• Data to process

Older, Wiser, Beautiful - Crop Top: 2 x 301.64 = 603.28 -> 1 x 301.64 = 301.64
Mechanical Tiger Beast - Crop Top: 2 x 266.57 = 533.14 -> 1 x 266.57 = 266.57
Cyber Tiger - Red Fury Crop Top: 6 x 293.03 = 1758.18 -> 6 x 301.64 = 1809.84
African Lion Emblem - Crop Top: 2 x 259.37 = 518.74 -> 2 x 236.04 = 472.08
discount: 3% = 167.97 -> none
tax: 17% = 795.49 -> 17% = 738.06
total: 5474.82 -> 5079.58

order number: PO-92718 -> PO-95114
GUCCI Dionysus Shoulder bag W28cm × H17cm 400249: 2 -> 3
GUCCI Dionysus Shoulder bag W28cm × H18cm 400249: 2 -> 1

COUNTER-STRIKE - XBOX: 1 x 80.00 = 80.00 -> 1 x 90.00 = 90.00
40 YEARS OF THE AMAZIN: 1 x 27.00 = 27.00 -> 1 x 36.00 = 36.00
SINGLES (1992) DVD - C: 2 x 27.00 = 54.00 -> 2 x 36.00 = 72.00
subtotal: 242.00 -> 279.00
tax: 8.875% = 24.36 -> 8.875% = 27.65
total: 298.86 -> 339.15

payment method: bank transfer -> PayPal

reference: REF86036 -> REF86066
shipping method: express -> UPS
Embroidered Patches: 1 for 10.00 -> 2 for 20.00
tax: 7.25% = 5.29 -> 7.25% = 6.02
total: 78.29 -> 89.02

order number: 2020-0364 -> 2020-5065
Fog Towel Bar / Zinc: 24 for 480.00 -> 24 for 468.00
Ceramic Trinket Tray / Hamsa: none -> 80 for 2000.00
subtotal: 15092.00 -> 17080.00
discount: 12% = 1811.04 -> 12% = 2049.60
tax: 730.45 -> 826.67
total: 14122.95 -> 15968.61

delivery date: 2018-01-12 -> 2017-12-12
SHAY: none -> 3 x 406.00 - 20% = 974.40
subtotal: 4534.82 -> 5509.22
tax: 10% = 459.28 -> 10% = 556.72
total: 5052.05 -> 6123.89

• What is expected
Write down again, exactly as given, only the lines above that fall from the line with "order number: 2020-0364 -> 2020-5065" to the line with "subtotal: 4534.82 -> 5509.22", inclusive.

• Problem solution
order number: 2020-0364 -> 2020-5065
Fog Towel Bar / Zinc: 24 for 480.00 -> 24 for 468.00
Ceramic Trinket Tray / Hamsa: none -> 80 for 2000.00
subtotal: 15092.00 -> 17080.00
discount: 12% = 1811.04 -> 12% = 2049.60
tax: 730.45 -> 826.67
total: 14122.95 -> 15968.61

delivery date: 2018-01-12 -> 2017-12-12
SHAY: none -> 3 x 406.00 - 20% = 974.40
subtotal: 4534.82 -> 5509.22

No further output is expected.